4.1. Forest Vegetation-Land Use Type Affected Soil C in Particle Size Fractions
Physical protection is one of the main mechanisms for soil C stabilization that is directly related to soil texture and structure [41,42]. The C associated with soil particles, especially clay- and silt-sized particles, has reduced accessibility for enzymes and microbial organisms, lowering the C turnover rate [43,44]. Thus, soils with higher clay and silt contents would sequester more SOC than soils with less fine fractions, even when the amount of OM input was the same. However, the capacity of physical protection for SOC stabilization is not unlimited according to research conducted in the Harden region in the Netherlands . Carter et al.  studied soils in eastern Canada and found that C in the <50-μm fraction (g·C·kg−1 Soil) = 9.04 + 0.27 × % particles <50 μm. Based on this equation and the percent of particles distributed in the <50-μm size fraction in our soils, we consider that the capacity for physical protection in the four vegetation-land use types has not been exceeded, as the amount of organic C distributed in that size fraction determined for our soil was less than the values calculated using the equation.
Soil C concentration may largely depend on belowground and underground biomass production and input through litter fall, root exudation and the addition of plant residue [46,47,48]. The most interesting result regarding SOC concentrations in the different particle size fractions is the very high SOC concentration in the coarse fraction in the bamboo forest (Figure 1). This likely indicated the impact of the large quantities of mulching material applied on SOC incorporation into the coarse fraction; the SOC concentration in those intensively managed bamboo forest soils have been found to increase quickly over time . Our data indicate that most of the large amount of SOC accumulated in the bamboo forest soil was present in the relatively unstable coarse fraction and is subject to mineralization. The higher SOC concentration in the fine fraction in the bamboo forest relative to that in the other forest soils (Figure 1) likely resulted from cultivation through which the SOC-rich surface material had been incorporated into the deeper layers. The surprisingly high SOC concentration in the fine fraction in the pine forest relative to other forest types (Figure 1) indicated that the product of soil organic matter decomposition was more stable in the pine forest.
4.2. Forest Vegetation-Land Use Type Affected Soil C in Soil Density Fractions
The range of SOC in the LF (146 to 281 g·C·kg−1 of fraction, Figure 3) in our study is similar to the 256–296 g·C·kg−1 in the LF reported in Barrios et al. , 170–49 g·C·kg−1 in Shen et al.  and 191–252 g·C·kg−1 in Xu et al. . The SOC concentration in the LF was much higher than that in the HF (5–28 g·C·kg−1) or in the bulk soil (5–34 g·C·kg−1).

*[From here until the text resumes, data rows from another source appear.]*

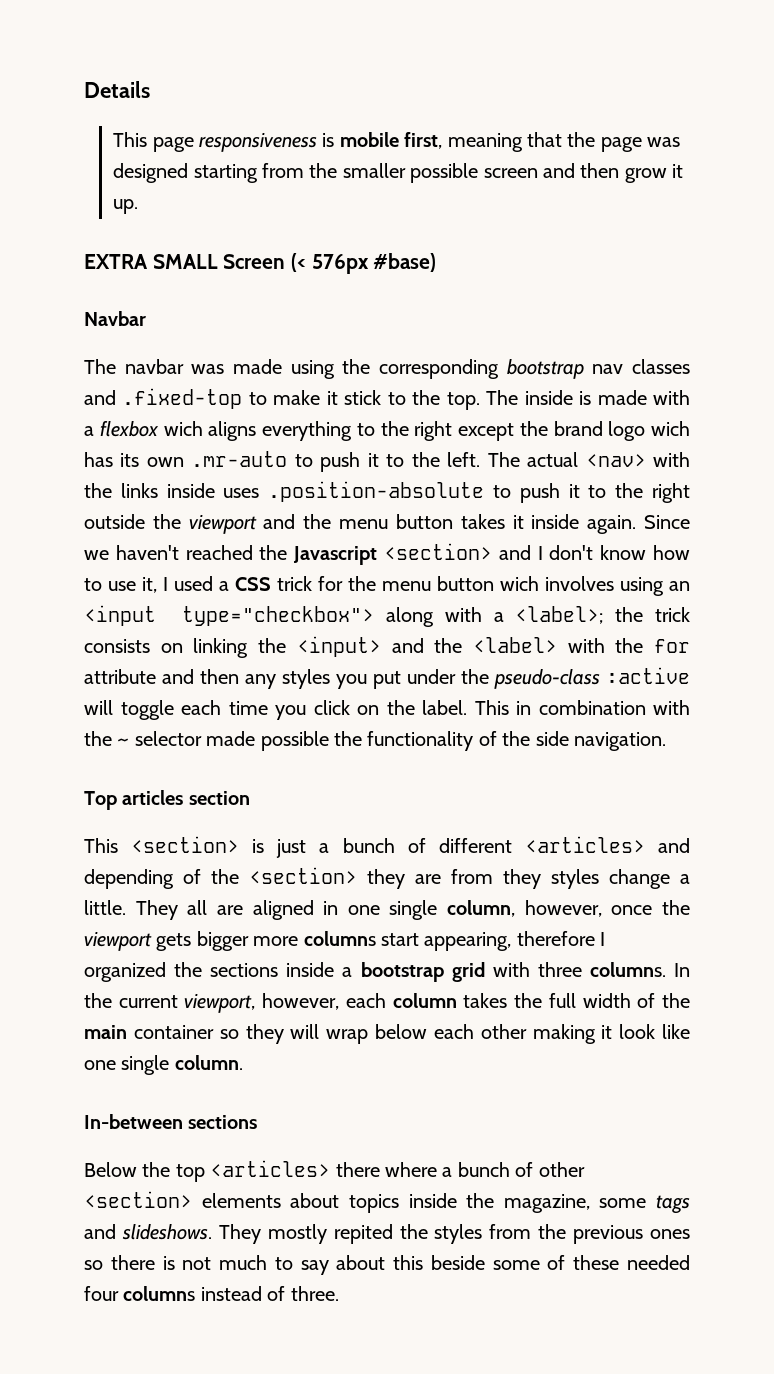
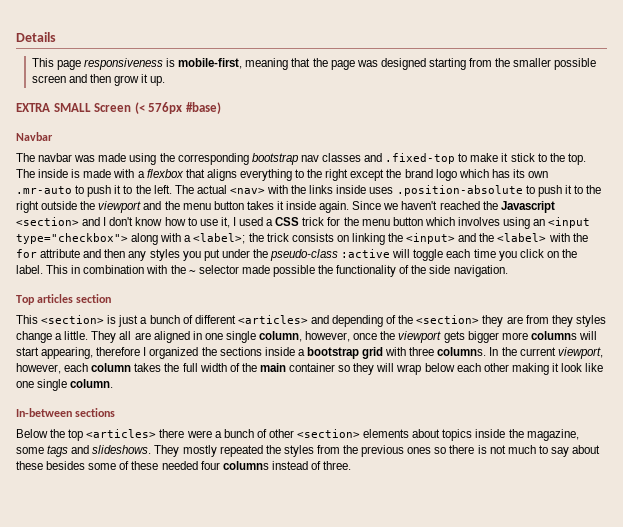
[339,132,443,149] mobile first, -> [178,58,243,69] mobile-first,
[163,421,203,436] wich -> [185,169,205,178] that
[651,421,690,436] wich -> [458,169,489,178] which
[500,576,539,591] wich -> [424,217,455,226] which
(376, 938) none -> [578,331,597,340] will
[385,1162,437,1177] where -> [186,430,212,438] were
[333,1224,393,1244] repited -> [219,445,263,457] repeated
[393,1255,485,1270] this beside -> [16,461,86,470] these besides

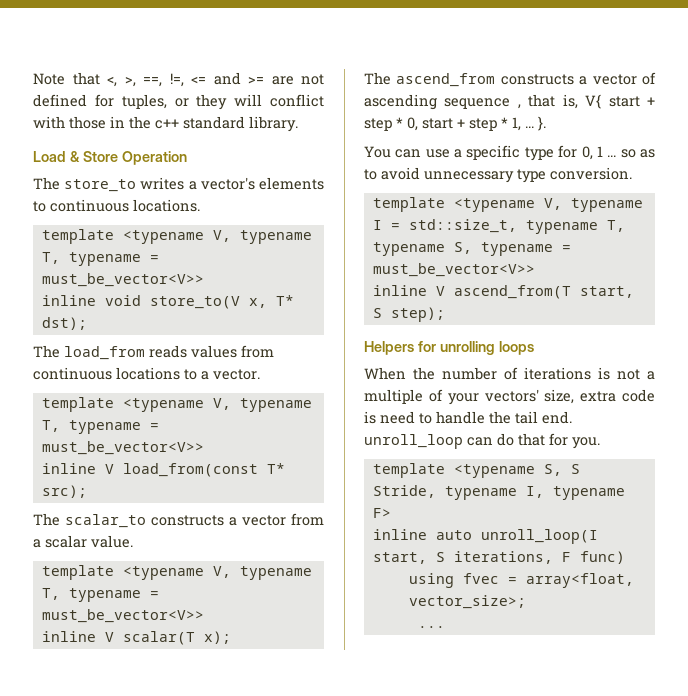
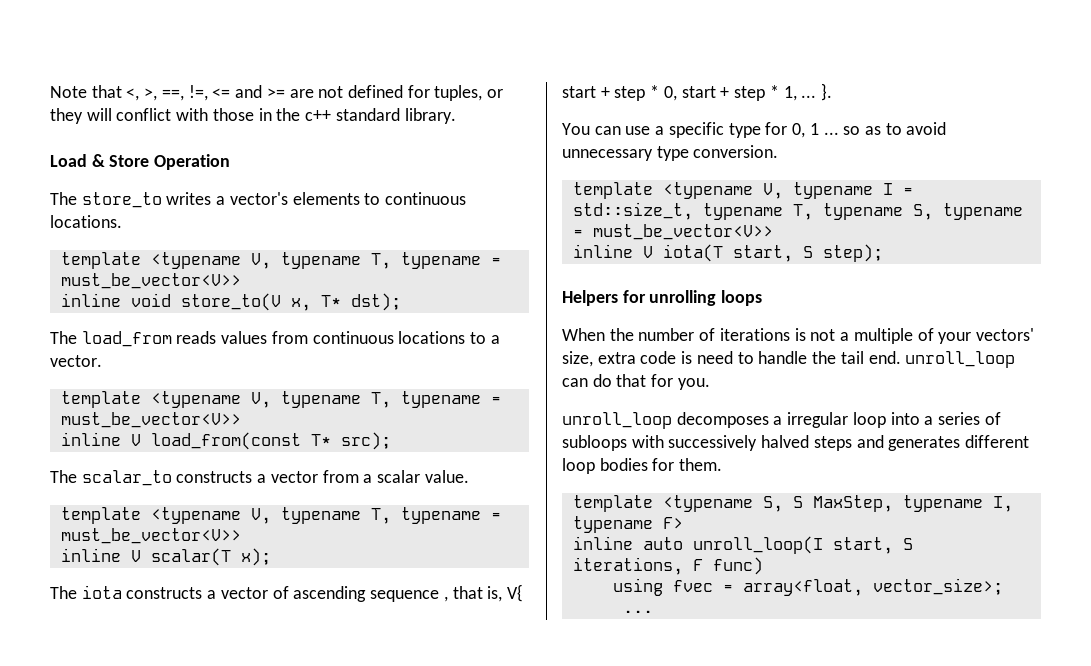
[396,73,496,87] ascend_from -> [81,585,122,599] iota
[453,285,571,299] ascend_from(T -> [662,244,723,262] iota(T
(600, 443) none -> [562,412,1001,429] [562,435,1030,451] [562,458,723,474] // unroll_loop decomposes a irregular loop into a series of subloops with successively halved steps and generates different loop bodies for them.
[372,485,436,498] Stride, -> [812,495,893,512] MaxStep,

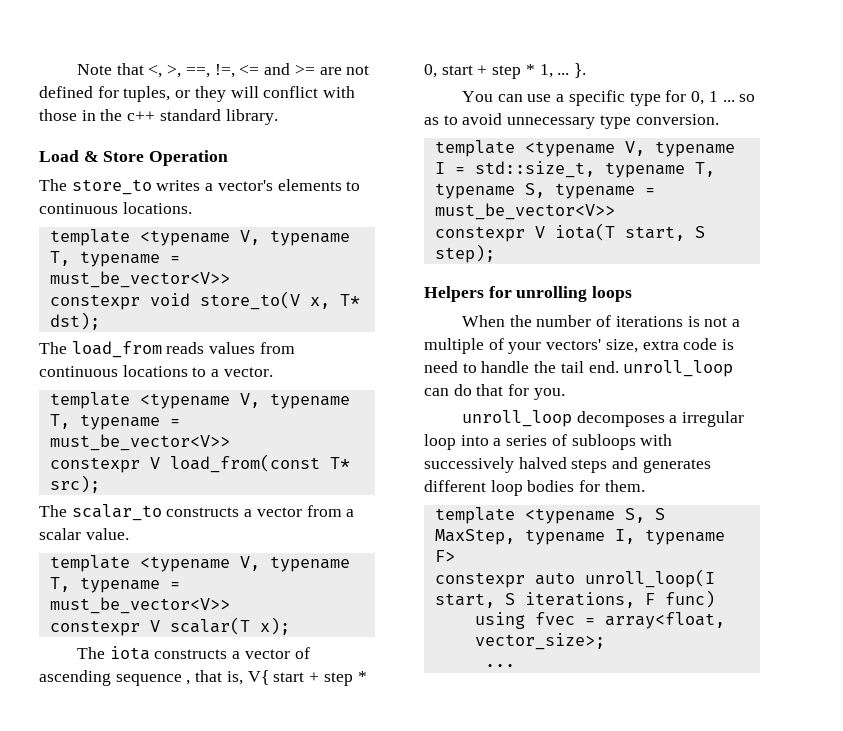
[60,293,121,307] inline -> [49,294,140,310] constexpr
[60,432,121,446] inline -> [49,457,140,473] constexpr
[60,548,121,562] inline -> [49,620,140,636] constexpr
[572,244,633,258] inline -> [434,226,525,242] constexpr
[572,536,633,550] inline -> [434,572,525,588] constexpr

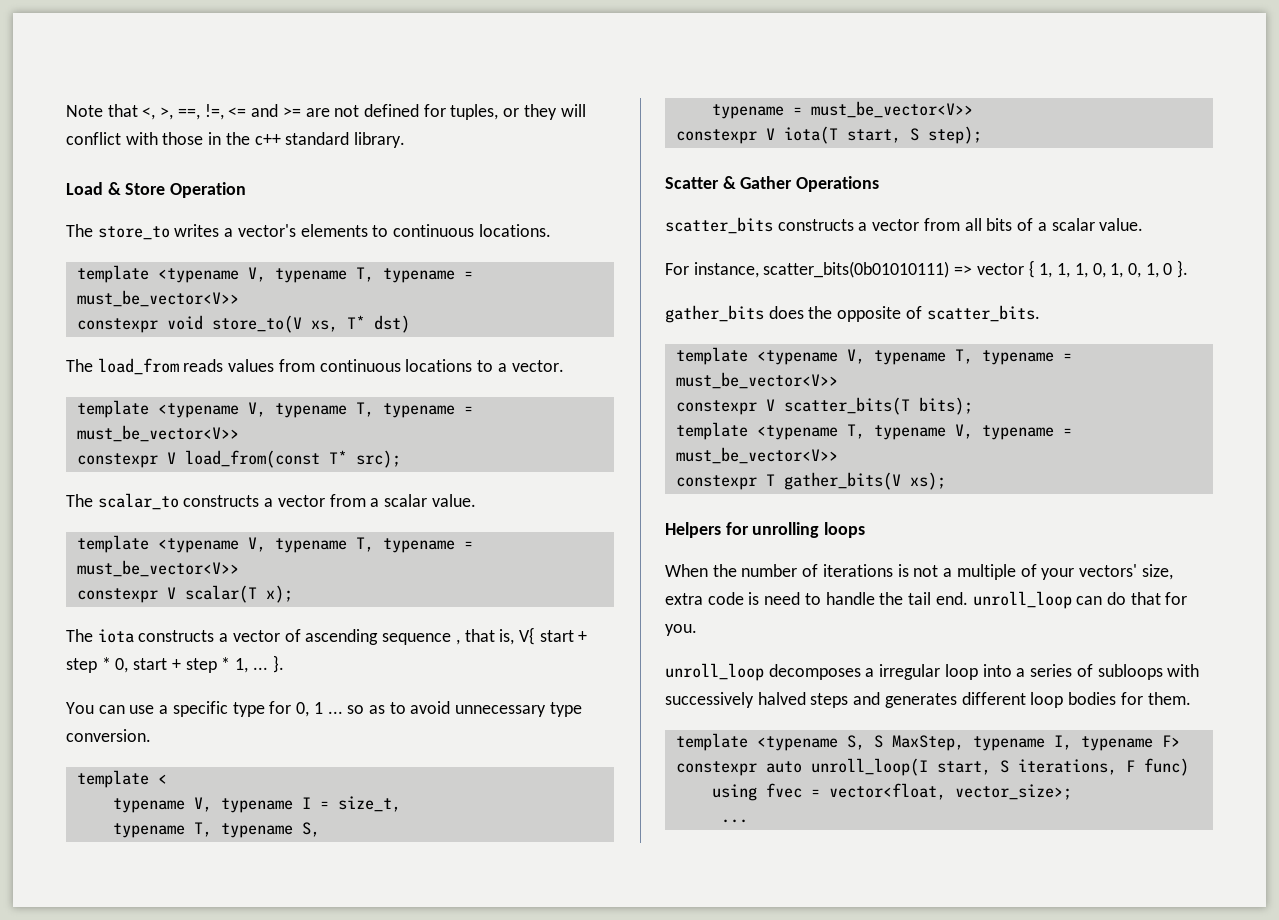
[309,294,360,309] [49,312,100,330] x, T* dst); -> [310,315,410,333] xs, T* dst)
[524,141,615,157] <typename -> [157,774,167,784] [112,798,185,813] < // typename
[474,161,595,178] std::size_t, -> [337,796,401,812] size_t, //
(545, 190) none -> (320, 829) //
(495, 253) none -> [665,176,880,192] [665,217,1144,234] [665,260,1189,278] [665,305,1040,323] [675,347,1072,365] [675,372,838,389] [675,397,973,415] [675,422,1072,440] [675,447,838,464] [675,472,946,490] // Scatter & Gather Operations // scatter_bits constructs a vector from all bits of a scalar value. // For instance, scatter_bits(0b01010111) => vector { 1, 1, 1, 0, 1, 0, 1, 0 }. // gather_bits does the opposite of scatter_bits. // template <typename V, typename T, typename = must_be_vector<V>> // constexpr V scatter_bits(T bits); // template <typename T, typename V, typename = must_be_vector<V>> // constexpr T gather_bits(V xs);
[604,612,725,629] array<float, -> [828,783,946,800] vector<float,

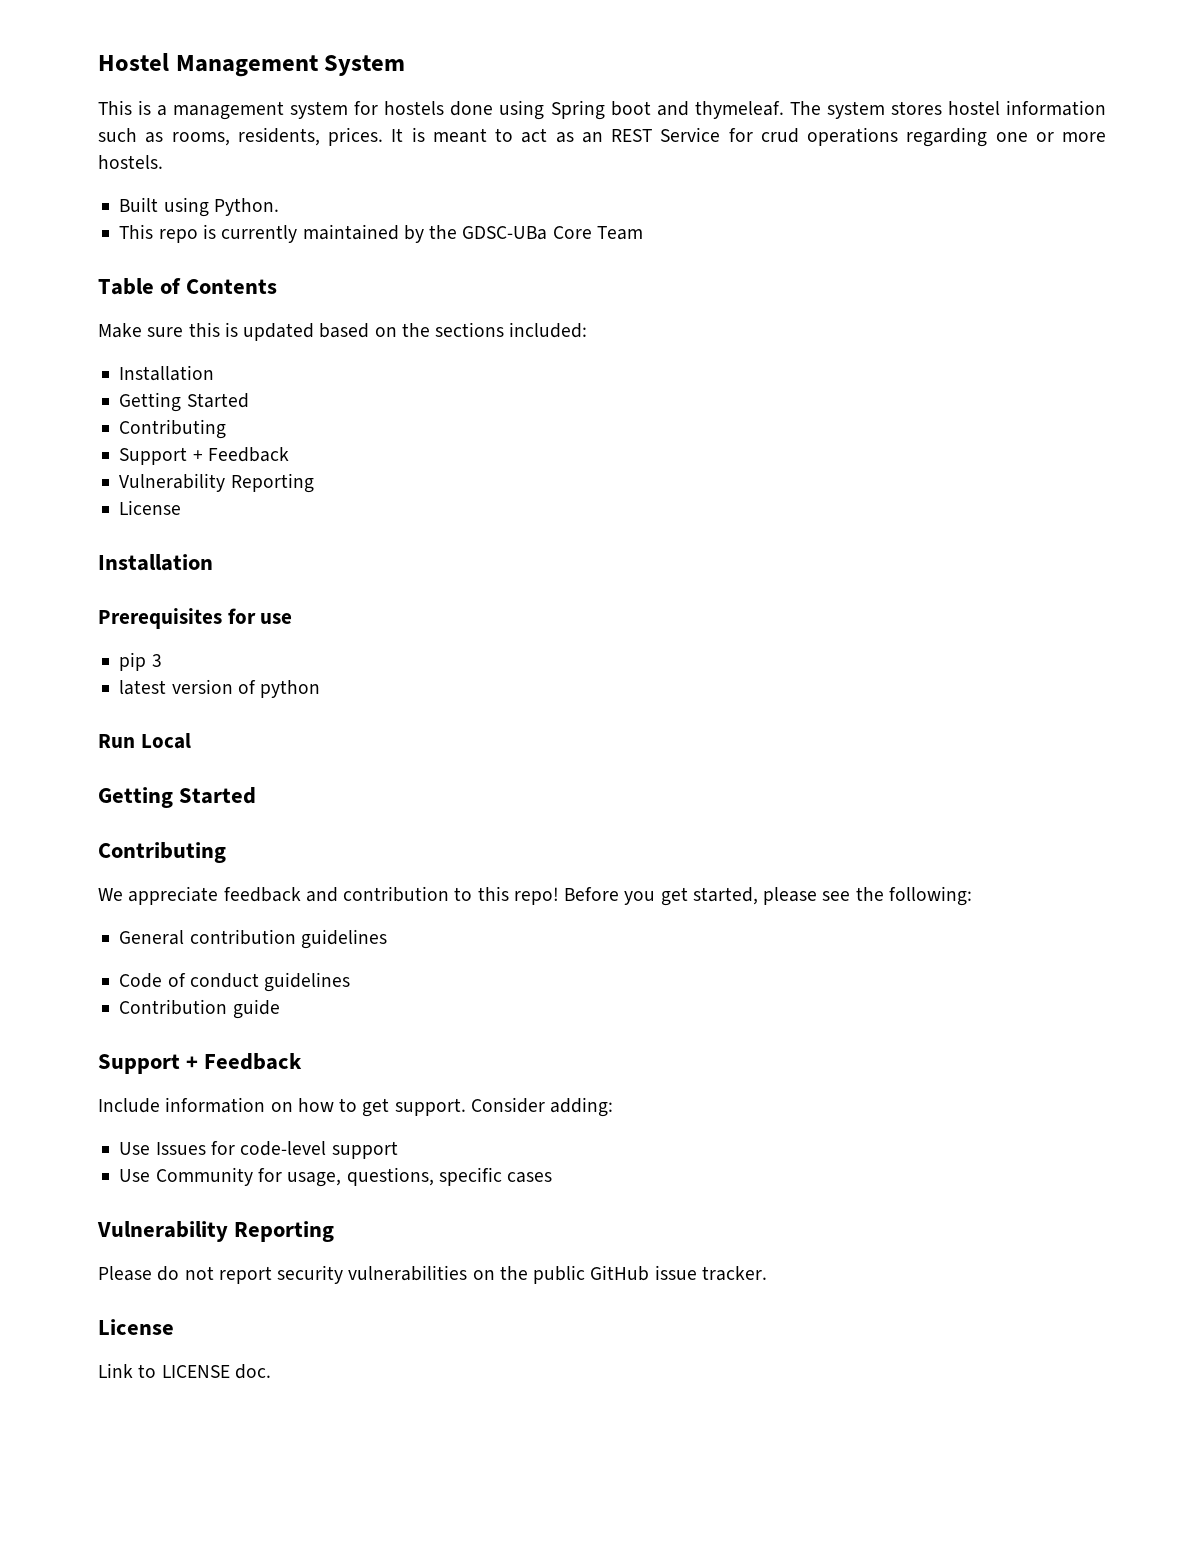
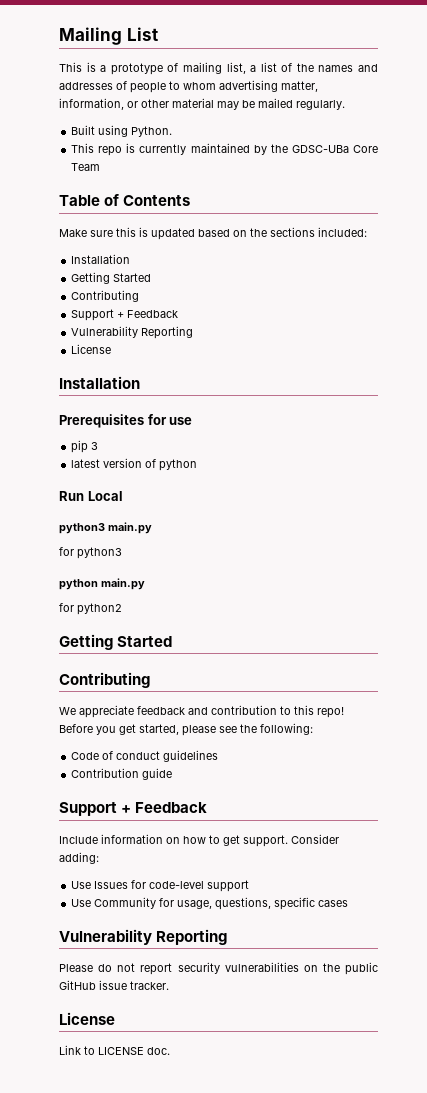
[98,53,406,77] Hostel Management System -> [59,27,158,45] Mailing List
[173,100,1106,120] [98,127,1106,147] [98,155,163,169] management system for hostels done using Spring boot and thymeleaf. The system stores hostel information such as rooms, residents, prices. It is meant to act as an REST Service for crud operations regarding one or more hostels. -> [110,62,378,75] [59,80,318,93] [59,98,345,110] prototype of mailing list, a list of the names and addresses of people to whom advertising matter, information, or other material may be mailed regularly.
(191, 741) none -> [59,522,152,534] [59,547,122,559] [59,578,145,590] [59,603,122,615] // python3 main.py // for python3 // python main.py // for python2
[119,929,387,949] // General contribution guidelines -> (313, 729) none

The ratio of LF-C to total SOC (21.2%–36.5%) in this study is within the range of 4%–60% suggested by Boone . Among the investigated forest soils, the broad-leaf forest soil had the largest LF-C, followed by bamboo, pine and chestnut forest soils. The ratio of LF-C to total SOC was 25.3% in the pine forest soil, which was similar to that of the Pinus Massoniana forest soil in Changting in Fujian province  and the Slash pine soil in Florida in the United States , lower than that of soils in Dahurian larch, Quercus liaotungensis  and natural pine forests . However, the ratio was higher than that in soils under American five-leaved pine and Acer saccharum Marsh soil. The LF-C to total SOC ratio in the surface layer in the chestnut forest soil was 21.2%, which was similar to the chestnut forest soil in Changting, Fujian province . This significant difference in soils with different forest stands may be caused by: (1) the density of the fractionation liquid used ; (2) the soil dispersion; and (3) the geographic location, altitude, climate, soil type, vegetation, land management and sampling date.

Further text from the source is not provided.